You're definitely doing the right thing by getting a second opinion. It will give you a better sense of whether there are other options and, if so, whether those are options you Mom is willing to pursue. When you're stage IV, there does come a point where the treatment is worse than the disease and every patient has to decide this for themselves.

One thing that I would suggest, and it's difficult to hear, is start talking to your Mom about what she wants at end of life. It's not to say she's near that point, but research shows it's much better for people to talk about their wishes sooner rather than later. As disease progresses and people are under greater duress it because more and more difficult to talk about openly and honestly. Talking about it doesn't mean anyone is giving up, it just means you're putting a plan in place that reflects your Mom's values so that, when the time comes, you know what she wants and you can honor her wishes. Research also shows that one of the most difficult things family members experience is the conflict and grief that comes from not knowing the wishes of their loved ones. There are certain decisions you probably would not want to make for your Mom. Having these conversations, as difficult as they may be, will ultimately be a blessing for your entire family. Even if your Mom were to live another 40 years, end of life care will eventually be an issue. Talking about it, updating preferences as beliefs may change, these are all things that will bring peace of mind.

When my Dad was first diagnosed he was too sick to share his preferences.
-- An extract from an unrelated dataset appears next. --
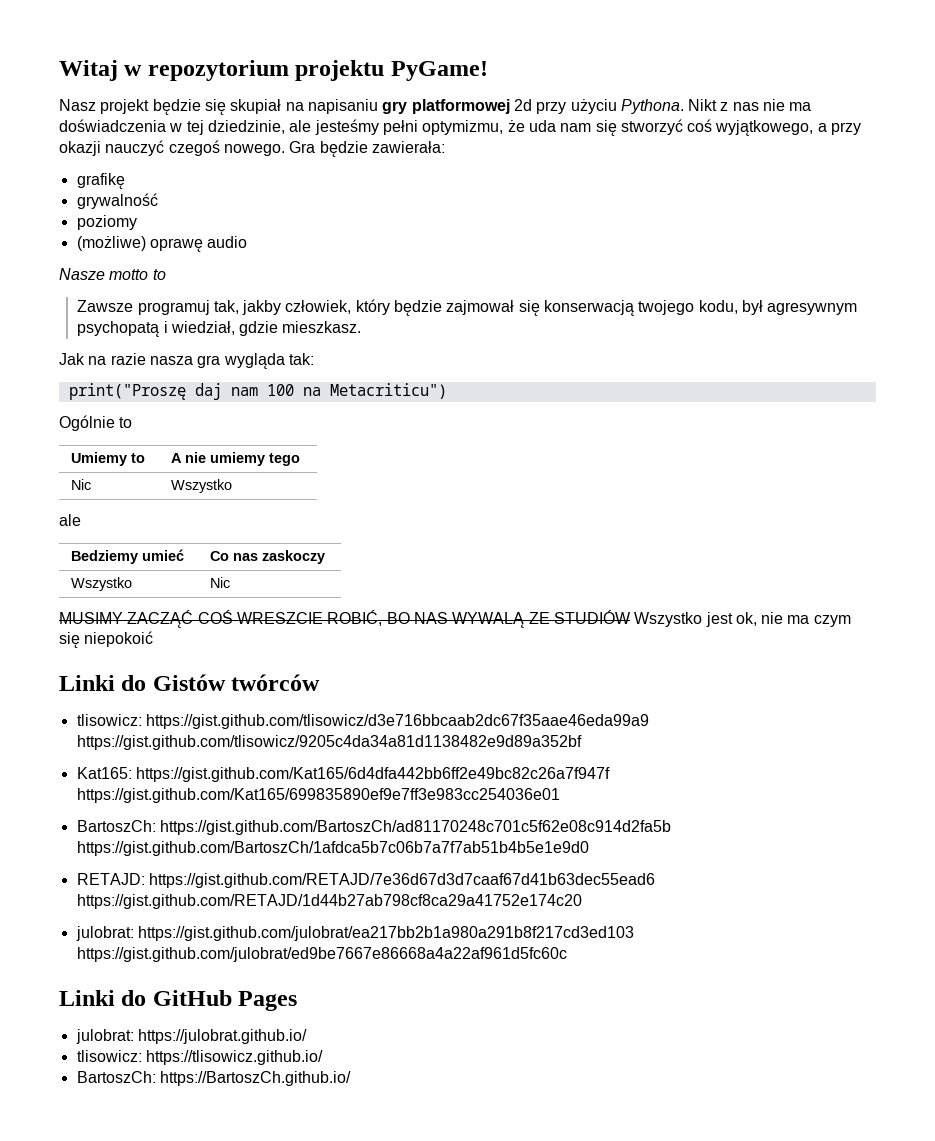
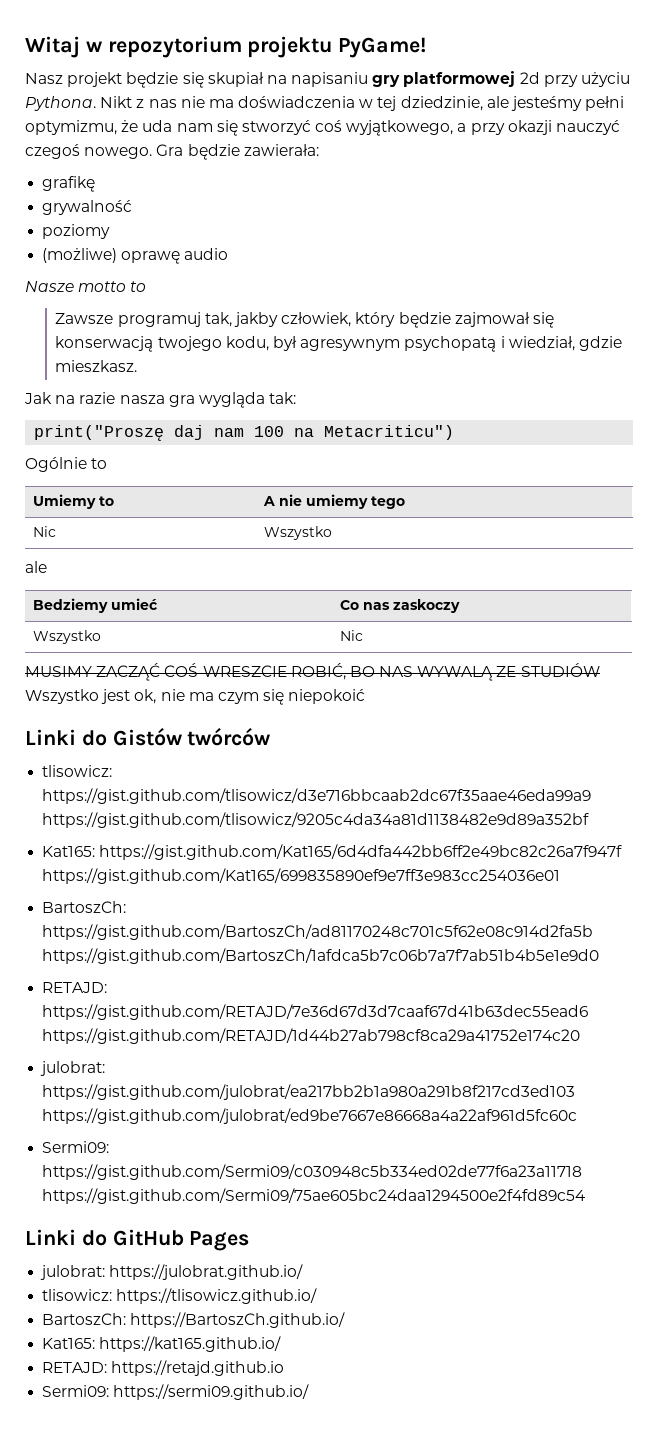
(567, 954) none -> [42,1141,110,1153] [42,1164,583,1180] [42,1188,587,1204] // Sermi09: https://gist.github.com/Sermi09/c030948c5b334ed02de77f6a23a11718 https://gist.github.com/Sermi09/75ae605bc24daa1294500e2f4fd89c54
(351, 1078) none -> [42,1336,282,1352] [42,1360,285,1376] [42,1384,310,1400] // Kat165: https://kat165.github.io/ // RETAJD: https://retajd.github.io // Sermi09: https://sermi09.github.io/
We spent the first night in a complete panic because we had no idea what to do. Then, after he survived surgery, we spent several weeks waiting to be able to talk to him because he had to have a trach. His condition was still touch and go and we still didn't really know what he wanted. Once we started talking, it was a tremendous relief to everyone, not only to talk about what he wanted, but for all of us to share what we would want individually in the event we were facing end of life. Everyone wants something different so it's important to let everyone choose what's right for them.
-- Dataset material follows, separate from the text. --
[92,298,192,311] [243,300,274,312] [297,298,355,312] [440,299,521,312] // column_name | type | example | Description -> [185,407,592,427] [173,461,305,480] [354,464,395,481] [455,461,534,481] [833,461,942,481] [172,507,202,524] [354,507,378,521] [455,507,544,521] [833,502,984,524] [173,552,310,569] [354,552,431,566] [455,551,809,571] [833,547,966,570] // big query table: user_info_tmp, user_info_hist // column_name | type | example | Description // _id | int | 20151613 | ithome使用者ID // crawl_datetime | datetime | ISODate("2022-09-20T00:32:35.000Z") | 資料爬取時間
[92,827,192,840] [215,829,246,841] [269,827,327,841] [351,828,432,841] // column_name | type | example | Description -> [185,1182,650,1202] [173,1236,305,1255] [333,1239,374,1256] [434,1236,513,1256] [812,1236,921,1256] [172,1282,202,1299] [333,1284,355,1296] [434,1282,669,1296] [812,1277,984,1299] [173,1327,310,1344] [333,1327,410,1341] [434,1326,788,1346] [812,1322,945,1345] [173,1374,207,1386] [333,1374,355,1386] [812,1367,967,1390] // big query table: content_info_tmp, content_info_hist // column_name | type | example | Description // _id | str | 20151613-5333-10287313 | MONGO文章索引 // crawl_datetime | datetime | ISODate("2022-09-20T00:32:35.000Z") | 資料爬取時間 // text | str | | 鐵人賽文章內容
You might find this website helpful: http://theconversationproject.org/

Like I said, you may not be anywhere near end of life, but it's really never to early to start talking. As a result of my Dad being sick, we got plans in place for our whole family. You never know when you might need it.

[ams5796]

I also am a strong believer in the power of second and even third opinions. I do recall that Sloan Kettering does not do HIPEC surgeries. You may want to check on that if your plan is to ultimately explore that option.


Ann

[ko1300cc]

I appreciate all of the feedback guys. I'm fully aware of the prognosis and I came to terms with that when she was first diagnosed. Her initial diagnosis was the hardest for me. It just seemed like a storm of emotions at a rapid pace and it was hard to handle at such a delicate time of my life. I guess I in a sense conditioned myself to expect the worst and pray for the best. The toughest part is dealing with my mothers denial and times when she is in severe pain. I hide my emotions from her as well so that doesn't rub off on her and bring her down. Getting a second opinion this week can hopefully open up different avenues of positive thinking for the whole family.
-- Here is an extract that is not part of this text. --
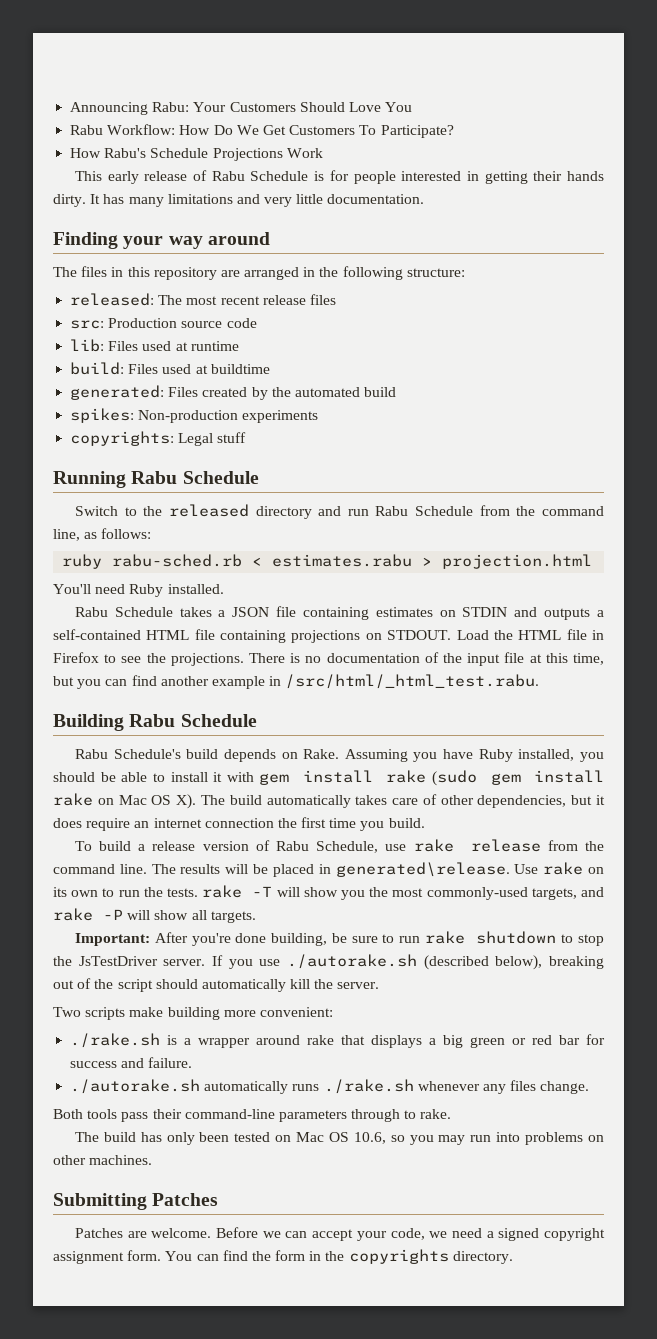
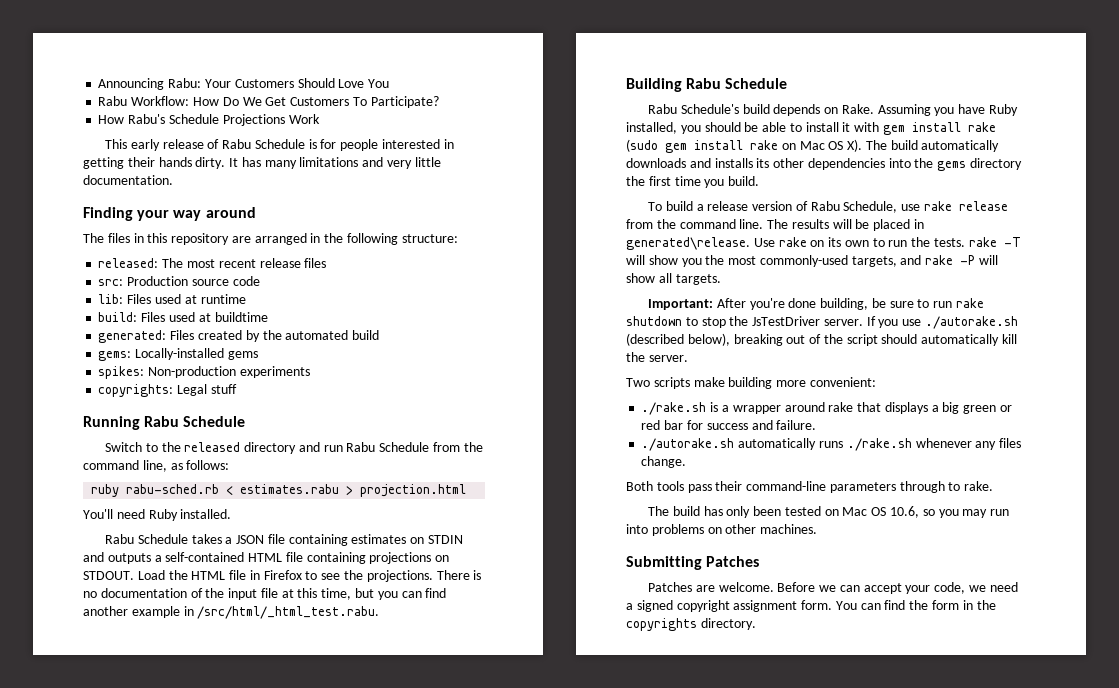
(397, 392) none -> [98,348,258,361] // gems: Locally-installed gems
[355,794,605,808] [53,818,274,831] takes care of other dependencies, but it does require an internet connection -> [626,158,1023,171] downloads and installs its other dependencies into the gems directory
HIPEC hasn't been discussed at all by her current onc, he just simply wants her on FOLFIRI with avastin and track the progress from there with "chemo for life" mindset, since according to him there is no chance of cure. Suppose the second opinion suggests the same course of treatment. Where does she go from there? A third opinion? Also how can I deal with my own emotions as far as guilt? I know my mom wants me to still live my life, travel the world and start a family, but the guilt is so overwhelming when I go live my life and try to have fun, knowing my moms is slowly deteriorating away.